同一労働同一賃金にモンスターの影

同一労働同一賃金…。

大きな企業は来年から、弊社のような小さな会社は再来年から適応をうけます。

大きな会社は、そろそろ終身雇用、年功序列は無理ですと言いはじめました。

そして、このタイミングで同一労働同一賃金。

働く人にとって、響きが良い、同一労働同一賃金。

ずばりこれ、昇給がなくなると言う事です。

一般的な企業の給料ベースは、初任給で月額20万円、退職前で月額40万円くらいです。これに手当が加算されます。※中小はもう少し少なく大企業はもう少し多いです。ただし大企業は50歳くらいから減給となる為、意外に近い数字になるかも知れません。

じゃ、皆さんの望む同一労働同一賃金にしよう!!

一律30万円ベースです。

生涯で貰える金額は同じです。

というのは、間違いです。 退職金、年功序列による退職時40万円ベースと同一労働同一賃金による30万円ベース、どちらが多いですか?

欧米式の同一労働同一賃金、これは、欧米では能力がない人間は即時解雇なのです。

能力が高くなければ、高い雇用金額の会社で働けないのです。仮に働いても能力が見あってなければ即時解雇です。

同一賃金同一労働、響きは良いですが、最終的に、働く人が能力に見合わなければ即時解雇できる、企業にとって有利なここを目指しています。

経団連は、独自で次年度から最低賃金を1100円にしますと言っております。

現在の最低賃金926円 が1100円になったら、アルバイトやパートを使っている中小企業は一気に淘汰されてしまいます。人は1100円の企業に流れていきます。

そして、体力がなくなった中小企業のうち、技術的に魅力がある会社を大企業が買い叩くのです。その後、経営スタイルを大企業流に改革する訳です。

世の中が大企業にとって都合の良いルールに変わって行くのです。

同一労働同一賃金

響きは良いのですが、大企業は欧米式の能力主義の雇用形態に移行しようという事です。

能力が低い人は、一生、低賃金の訳です。今は人手不足ですが、人口減少によりサービス業のニーズが減り、AIやIoTがすすみ事務系の仕事が少なくなると、下手をするとを働く場所がない…。なんて事にもなります。

 

ちなみに、よく勘違いされやすいですが、同一労働同一賃金ですが、別に年功序列が駄目と言ってる訳ではないのです。

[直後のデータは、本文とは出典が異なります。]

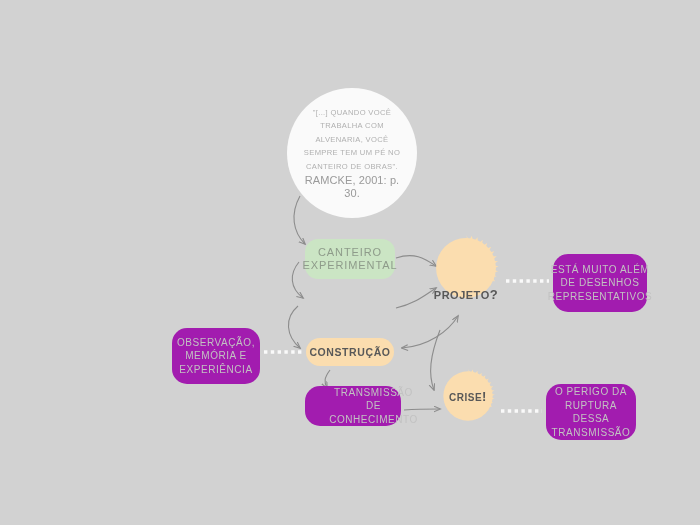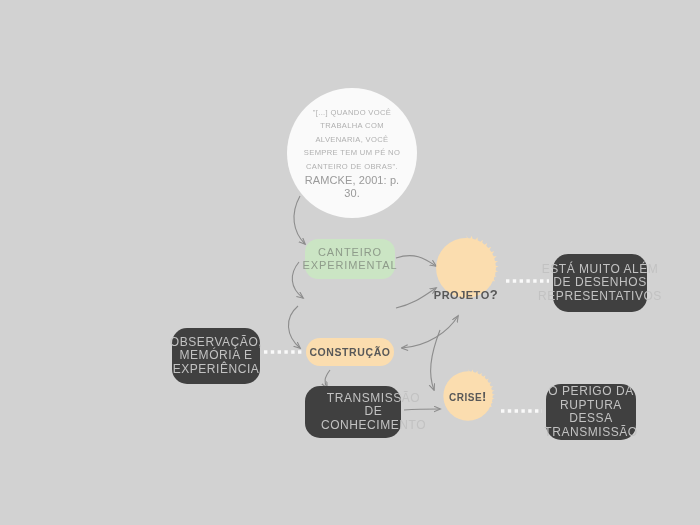--- a/index.html
+++ b/index.html
@@ -69,31 +69,31 @@
     font-size: 11px;
     line-height: 13px;
     letter-spacing: 0.9px;
     white-space: pre-line;
   }
   .green-1 { left: 305px; top: 239px; width: 90px; height: 40px; }
   .green-2 { left: 305px; top: 291px; width: 90px; height: 30px; }
 
   
   .white-box {
-    background: #404040;
+    background: #a21caf;
     border-radius: 15px;
     color: #c2c2c2;
-    font-size: 12px;
+    font-size: 10px;
     line-height: 13.5px;
     letter-spacing: 0.55px;
     white-space: pre-line;
   }
   .wb-representativos { left: 553px; top: 254px; width: 94px; height: 58px; }
   .wb-observacao      { left: 172px; top: 328px; width: 88px; height: 56px; }
-  .wb-transmissao     { left: 305px; top: 386px; width: 96px; height: 52px; padding-left: 41px; }
+  .wb-transmissao     { left: 305px; top: 386px; width: 96px; height: 40px; padding-left: 41px; }
   .wb-perigo          { left: 546px; top: 384px; width: 90px; height: 56px; }
 
   
   .construcao {
     left: 306px;
     top: 338px;
     width: 88px;
     height: 28px;
     border-radius: 14px;
     background: #fbddaf;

同一な労働であれば、同一な賃金ルールで雇いなさいという事です。

年功序列というルールがあるなら例えば外国人であっても、ちゃんと年功序列をしてあげ給料のベースも一緒にしてあげて下さいと言う事です。

手当や賞与も雇用契約書に定めてあれば日本人と同様に支払いなさいという事です。

但し、日本語の言語力が低くコミュニケーションが取りにくい事や帰国する際に長期休む事があるということ等を、ベースから減算評価をするという事が明確な評価があれば問題ありません。

高齢者の再雇用者についても、年功序列の特異性である退職前の高賃金ではなく、実際の労働に見合った基準賃金(同一職種に携わる社員の平均賃金等)を上限として、そこから、体力面や技術向上面の衰え、部下の育成義務や職務上の責任がない事等が、正規社員と比較し評価が低くなります。上限である基準賃金から評価すると、通常は基準賃金×0.6〜0.7くらいとなります。

分かりやすく言うと年功序列による正規社員の平均賃金が30万円だとすると、これに×0.65をすると約20万になります。

これを下回った場合は社会通念上において再雇用者に対して不当に低い金額を支払っているという事になります。

但し65歳を過ぎて正規社員との比較評価で0.5とかの評価となるのは問題ありません。評価が0.5を下回った場合については、さすがにそろそろ退職して下さいとなる訳です。

同一労働同一賃金、響きは良いのですが、よく仕組みを理解すると、実際には、働く人にとってどうなのでしょうね?

私はquestionマークがつきます…。

大企業という労働力を搾取して見せかけの利益を出しているモンスターが人を使い捨てにする時代を目指している気がしてなりません…。